Sono arrivate le scuse, anche se piuttosto timide, non le dimissioni. Dopo l'inchiesta del Giornale sul passato da «odiatore» sui social del ministro dell'Istruzione Lorenzo Fioramonti, e le richieste di passi indietro da parte di forze politiche e tantissimi cittadini indignati, l'esponente grillino del governo giallorosso ha deciso di andare avanti comunque. Non si dimette, ha annunciato, denunciando violazioni della privacy che sarebbero state compiute da altri nostri colleghi nei confronti del figlio, per la vicenda della decisione di non far fare al bambino il test di italiano nella scuola internazionale che frequenta a Roma. Il M5s ha preferito tacere sugli insulti su Facebook di Fioramonti.
E per il partito dell'onestà, la pratica di scansare le dimissioni per chi è coinvolto in polemiche, scandali o vicende giudiziarie è diventata quasi un'abitudine.
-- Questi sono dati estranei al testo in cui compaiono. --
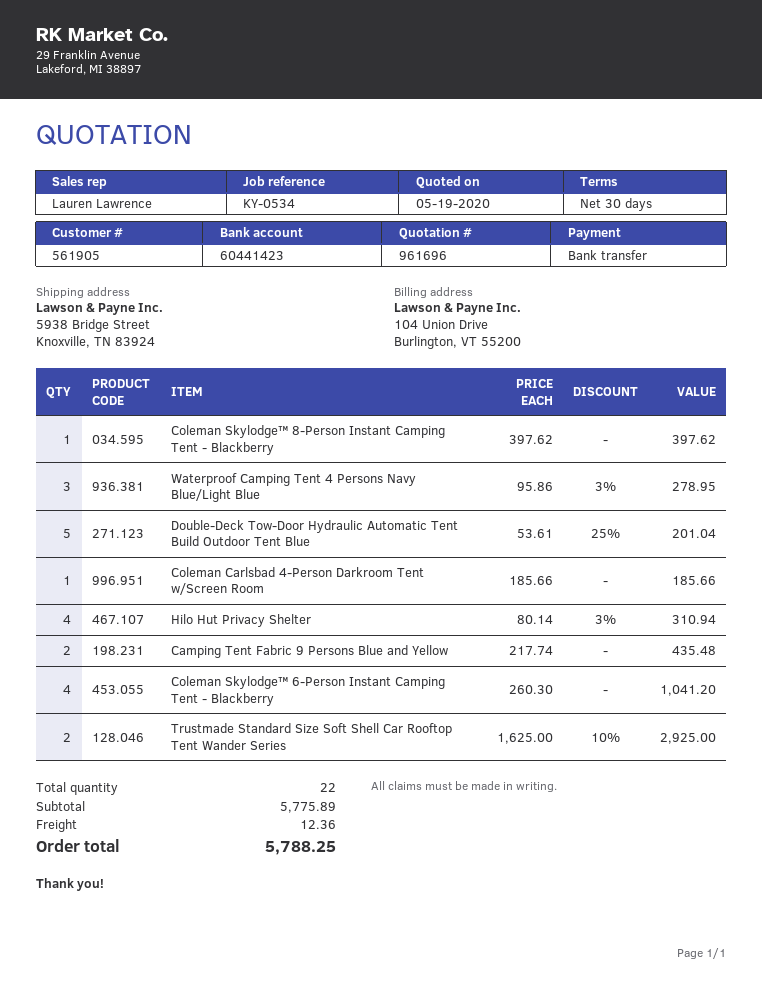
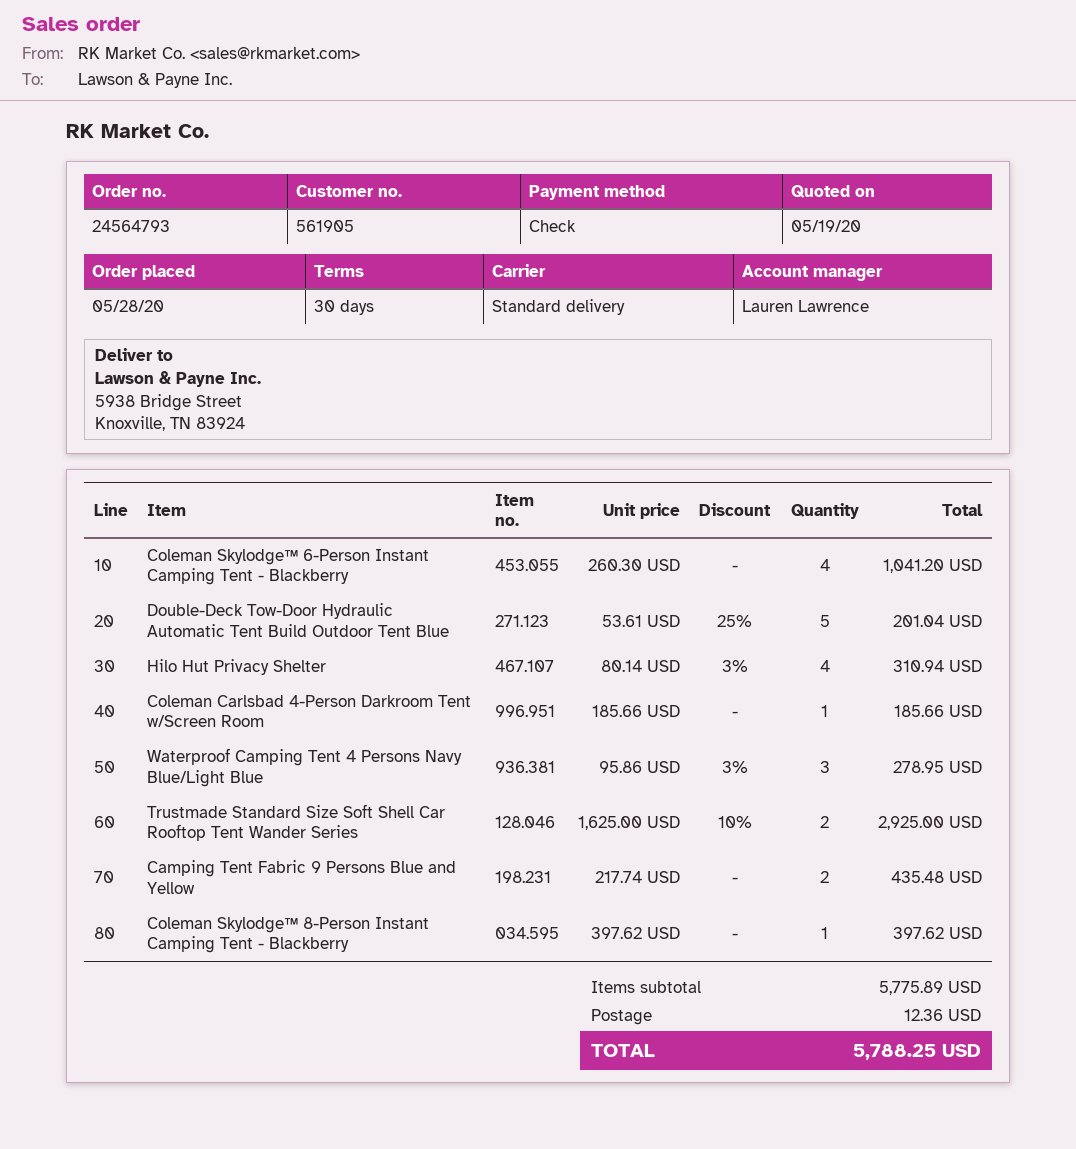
payment method: bank transfer -> cheque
Dimenticatevi i post e i comizi fiammeggianti di Beppe Grillo quando chiedeva la rimozione dagli incarichi pubblici per gli avversari politici ogni due per tre. L'ex sindaco di Roma Ignazio Marino, secondo il comico e i Cinque Stelle romani tra cui Virginia Raggi, sarebbe dovuto andare a casa già qualche mese prima rispetto all'esplosione dell'inchiesta sugli scontrini, da cui poi Marino è stato prosciolto. Il motivo? «I topi e la spazzatura» che imperversavano nella Capitale. Adesso, le due problematiche in città sono immutate, anzi peggiorate. Ma la sindaca Raggi non si è dimessa nemmeno dopo le vicende giudiziarie che hanno coinvolto lei e alcuni suoi fedelissimi in Campidoglio. C'è di più, Grillo a inizio gennaio 2017 ha varato un nuovo Codice Etico del Movimento in cui non è più previsto che a un semplice avviso di garanzia corrisponda l'obbligo delle dimissioni per gli eletti del M5s. Il 24 gennaio dello stesso anno, la Raggi è stata colpita da un avviso di garanzia per la nomina di Renato Marra a capo del Dipartimento turismo del Comune di Roma.
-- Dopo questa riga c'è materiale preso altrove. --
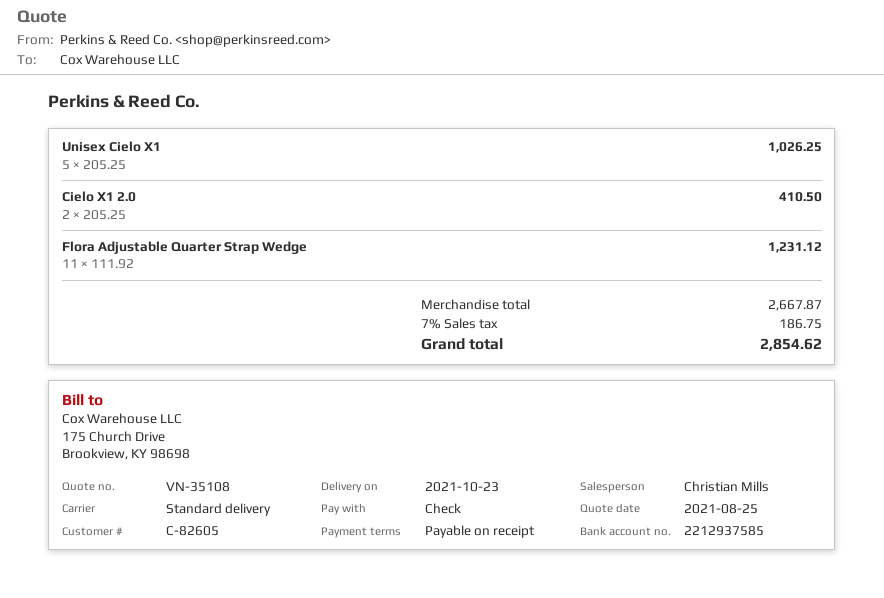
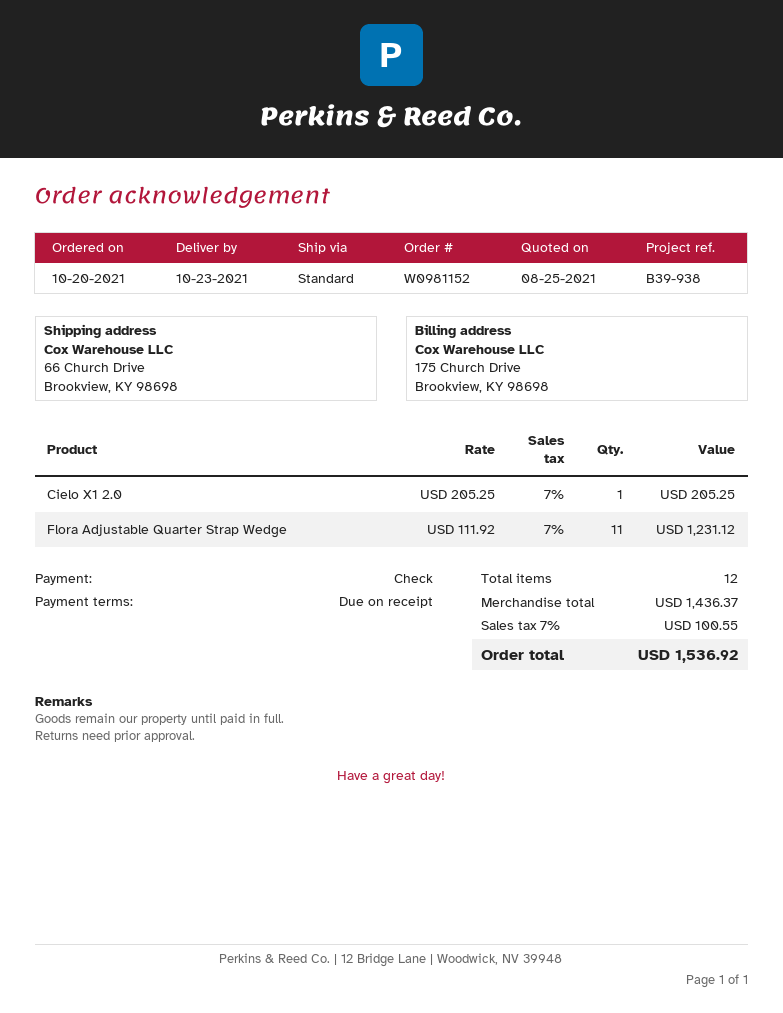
Unisex Cielo X1: 5 x 205.25 = 1026.25 -> none
Cielo X1 2.0: 2 x 205.25 = 410.50 -> 1 x 205.25 = 205.25
subtotal: 2667.87 -> 1436.37
tax: 7% = 186.75 -> 7% = 100.55
total: 2854.62 -> 1536.92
A Torino l'abitudine è identica. Chiara Appendino, indagata per la calca di Piazza San Carlo del 3 giugno 2017 in cui persero la vita due persone e ci furono più di 1600 feriti, non si è mai dimessa. Nonostante abbia minacciato lei stessa di farlo dopo l'ultima polemica sul Salone dell'Auto traslocato a Milano. La sindaca del capoluogo piemontese è sempre più o meno salda al suo posto. Ci sono stati poi gli audio di Rocco Casalino, portavoce del premier Giuseppe Conte. In uno Casalino minacciava ritorsioni per i tecnici del Mef, nell'altro si lamentava per le vacanze di Ferragosto compromesse a causa del crollo del Ponte Morandi di Genova. Anche in quel caso non è bastato il coro di sdegno. Casalino è ancora a Palazzo Chigi. Il discorso cambia poco per quanto riguarda la vicenda del concorso a cui partecipava il premier Conte per una cattedra alla Sapienza di Roma. Qualcuno si azzardò a chiederne le dimissioni. A lui è bastato fare un video in cui annunciava il suo ritiro dalla selezione per non traslocare da Chigi. Danilo Toninelli, ministro che sfornava una gaffe al giorno, è stato difeso strenuamente dai vertici del M5s, che però poi non lo hanno riconfermato nella squadra giallorossa.
E la deputata Giulia Sarti? Coinvolta nel caso dei mancati rimborsi, aveva incolpato il fidanzato per i bonifici non effettuati. Archiviato il compagno, Di Maio aveva parlato di «espulsione doverosa». Ma la Sarti, per il momento, fa ancora parte del M5s.